Sculpting Time Conversation: Christopher Stark
This spring, the Time Based + Media Art department resumes Sculpting Time, a series of conversations for members of the WashU community, featuring media artists, composers, and researchers who work with and/or investigate time. Curated by artist and sound composer Monika Weiss, professor of art in the Sam Fox School and affiliate professor of performing arts in Arts & Sciences, the series is inspired by filmmaker Andrei Tarkovsky’s notion of “sculpting in time” and his book of the same title.

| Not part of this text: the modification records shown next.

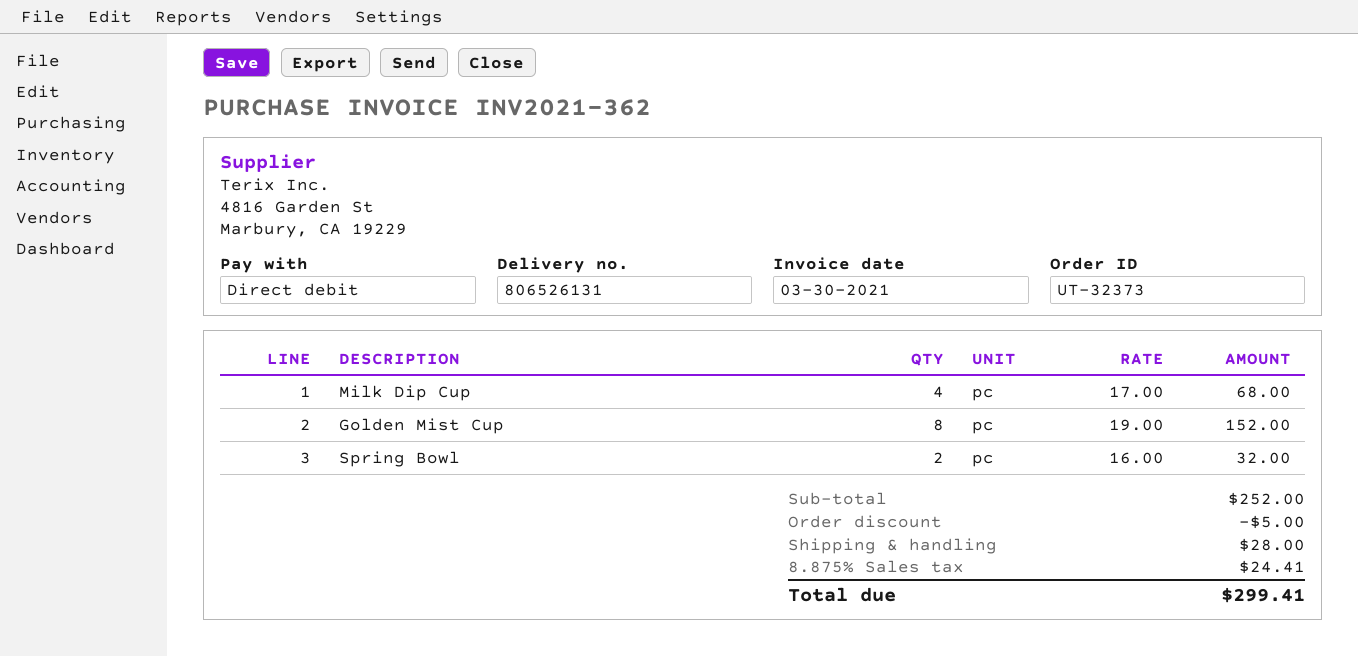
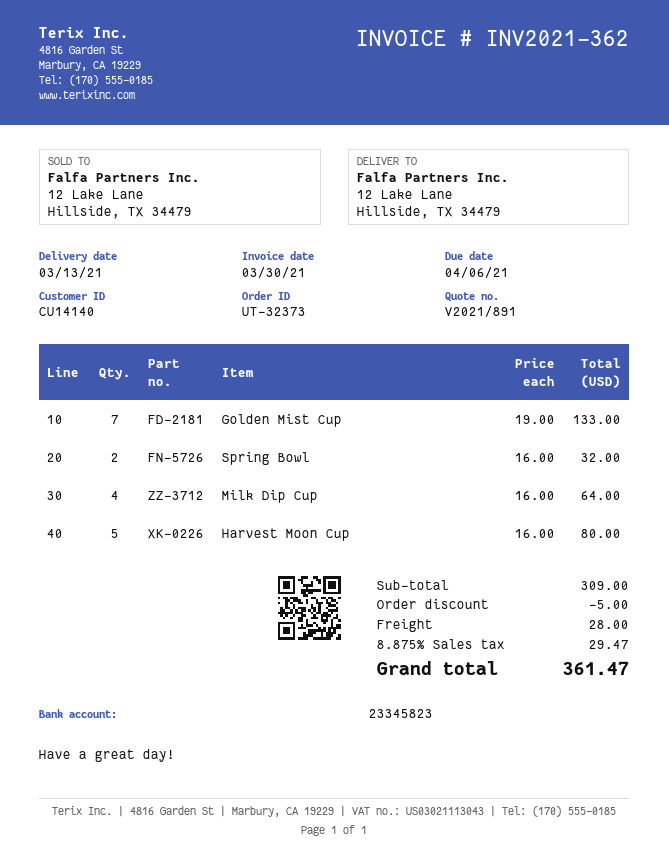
Milk Dip Cup: 4 x 17.00 = 68.00 -> 4 x 16.00 = 64.00
Golden Mist Cup: 8 x 19.00 = 152.00 -> 7 x 19.00 = 133.00
Harvest Moon Cup: none -> 5 x 16.00 = 80.00
subtotal: 252.00 -> 309.00
tax: 8.875% = 24.41 -> 8.875% = 29.47
total: 299.41 -> 361.47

The series welcomes, for the second time into the program, composer Christopher Stark, associate professor of composition at WashU. In this program, Stark and Weiss will discuss relationships between music, sound, and the natural environment, exploring ecology-based practices as part of Weiss’s seminar “Beyond Words, Beyond Images: Representation After History.” A Q&A will follow.
About Christopher Stark
Christopher Stark is a composer of contemporary classical music deeply rooted in the American West. Having spent his formative years in rural western Montana, his music is always seeking to capture the expansive energy of this quintessential American landscape. Stark, whose music The New York Times has called, “fetching and colorful,” has been awarded prizes from the American Academy in Rome, the Guggenheim Foundation, the Fromm Foundation at Harvard, Chamber Music America, ASCAP, and the Barlow Endowment. Named a 2017 “Rising Star” by the St. Louis Post-Dispatch, his music has been performed by such ensembles as Alarm Will Sound, Los Angeles Philharmonic, American Composers Orchestra, BIT20 Ensemble, Left Coast Chamber Ensemble, Momenta Quartet, Unheard-of//Ensemble, No Exit New Music Ensemble, and New Morse Code. In 2012, he was a resident composer at Civitella Ranieri, a fifteenth-century castle in Umbria, Italy, and in June of 2016 he was awarded a residency at Copland House. Recent highlights included performances at the 2023 Santa Fe Chamber Music Festival and at the Whitney Museum of American Art as part of the 2016 NY Phil Biennial. In 2018, he was in residence in Bergen, Norway where he worked with musicians from the Bergen Philharmonic, and in 2020, he was in residence at the Bogliasco Foundation in Italy as the Aaron Copland Fellow in Music. His score for the feature-length film, “Novitiate,” premiered at Sundance in January of 2017 and was theatrically released by Sony Pictures Classics. His debut CD, Seasonal Music, was released in 2019 on Bridge Records, and New Focus Recordings released his hour-long work Fire Ecologies this year.